---- Provided entries
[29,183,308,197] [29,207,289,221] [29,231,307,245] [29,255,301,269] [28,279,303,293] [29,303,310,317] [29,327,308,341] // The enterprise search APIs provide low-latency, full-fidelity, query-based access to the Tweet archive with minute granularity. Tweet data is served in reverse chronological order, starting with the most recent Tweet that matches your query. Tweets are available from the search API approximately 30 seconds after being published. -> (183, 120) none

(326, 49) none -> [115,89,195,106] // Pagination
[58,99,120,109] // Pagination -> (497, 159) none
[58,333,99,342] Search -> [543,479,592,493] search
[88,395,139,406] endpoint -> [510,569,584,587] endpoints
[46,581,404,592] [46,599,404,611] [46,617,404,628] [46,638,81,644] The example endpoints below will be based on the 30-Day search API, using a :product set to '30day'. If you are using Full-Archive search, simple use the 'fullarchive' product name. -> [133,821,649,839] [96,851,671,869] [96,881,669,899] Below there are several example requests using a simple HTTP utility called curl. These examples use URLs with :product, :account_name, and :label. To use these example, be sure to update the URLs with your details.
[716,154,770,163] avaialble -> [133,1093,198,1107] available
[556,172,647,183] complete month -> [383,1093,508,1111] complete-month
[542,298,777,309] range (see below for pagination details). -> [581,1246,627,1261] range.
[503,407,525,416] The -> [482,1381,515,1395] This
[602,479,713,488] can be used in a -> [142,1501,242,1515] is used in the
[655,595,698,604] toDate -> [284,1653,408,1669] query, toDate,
--------
---- Provided entries
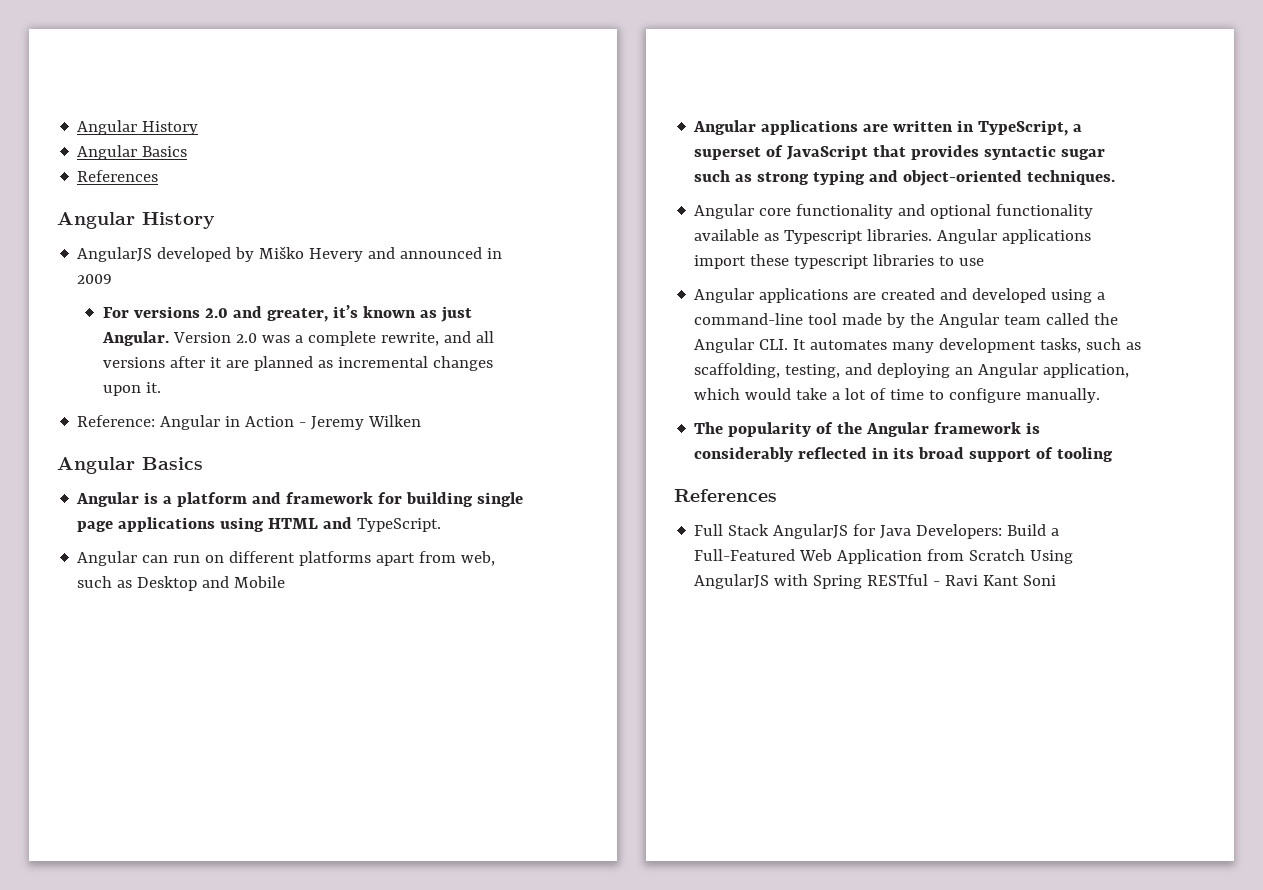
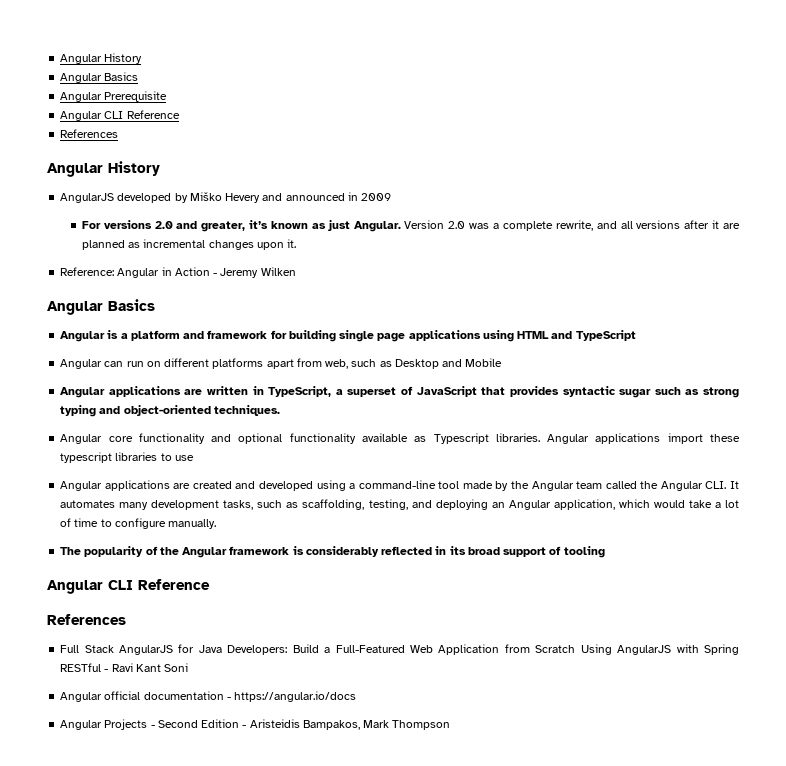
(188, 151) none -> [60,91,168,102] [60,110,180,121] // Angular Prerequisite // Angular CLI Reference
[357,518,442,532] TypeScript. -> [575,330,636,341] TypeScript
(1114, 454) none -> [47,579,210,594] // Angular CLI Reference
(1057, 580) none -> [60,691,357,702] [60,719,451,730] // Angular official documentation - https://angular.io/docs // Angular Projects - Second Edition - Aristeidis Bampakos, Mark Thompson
--------
#### What to produce
Within the listing above, locate the line containing "(1114, 454) none" and the line containing "(1057, 580) none". Reproduce those two lines and all lines between them exactly, with nothing added.

#### Task output
(1114, 454) none -> [47,579,210,594] // Angular CLI Reference
(1057, 580) none -> [60,691,357,702] [60,719,451,730] // Angular official documentation - https://angular.io/docs // Angular Projects - Second Edition - Aristeidis Bampakos, Mark Thompson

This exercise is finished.